ALPHADI – Je suis très fier et très content d’avoir pu me trouver au Mali à ce moment-là. Très fier que la Fondation Forum de Bamako, que préside Abdoullah COULIBALY, me décore et m’honore pour l’ensemble de mon travail et la promotion de la culture en Afrique au terme d’une édition du Forum dont le thème était cette année « Culture, Réconciliation, Paix et Développement ». D’autant plus que le FIMA (Festival International de la Mode en Afrique), le festival que j’organise depuis 1998 pour mettre à l’honneur la créativité et la beauté africaine s’articule toujours sur ce même thème : « Paix, Culture et Développement ». Nous sommes donc parfaitement en phase car ce Prix met à l’honneur mon expertise et mon festival.

APP – N’est-ce pas une belle reconnaissance pour votre apport précieux à la culture du Continent ?

ALPHADI – Absolument. J’ai été d’autant plus honoré que, né à Tombouctou, je suis à la fois d’origine malienne par mon père et nigérien par ma mère et que j’incarne ces deux cultures. Aujourd’hui, on est en train de travailler sur la culture dans toute sa dimension : l’éducation, le côté social, l’autonomisation de la jeune fille, etc.

APP – Les industries créatives dans de nombreux domaines comme le mode ne peuvent-elles pas être source d’emplois et de revenus pour toute une jeunesse qui ne manque pas de talents ?

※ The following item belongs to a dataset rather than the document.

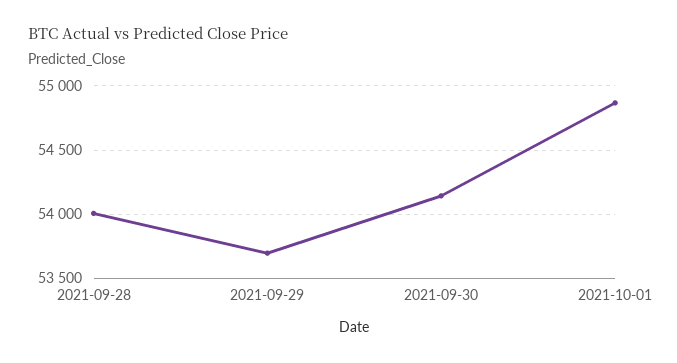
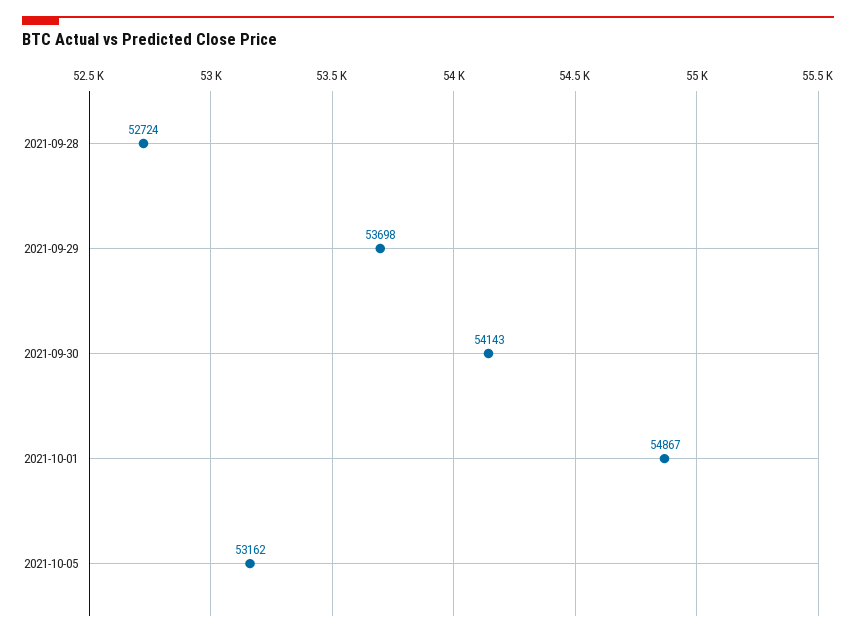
2021-09-28: 54000 -> 52724
2021-10-05: none -> 53162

ALPHADI – Tout à fait. J’ai vu dans la haute couture toute sa dimension éducative, pour aider les jeunes à comprendre que la culture peut créer de nombreux emplois pour les femmes et les jeunes. La culture peut de surcroît nous apporter une réconciliation dont nous avons besoin entre nous autres Africains, ainsi qu’entre l’Afrique et l’Europe. Et cela est très important.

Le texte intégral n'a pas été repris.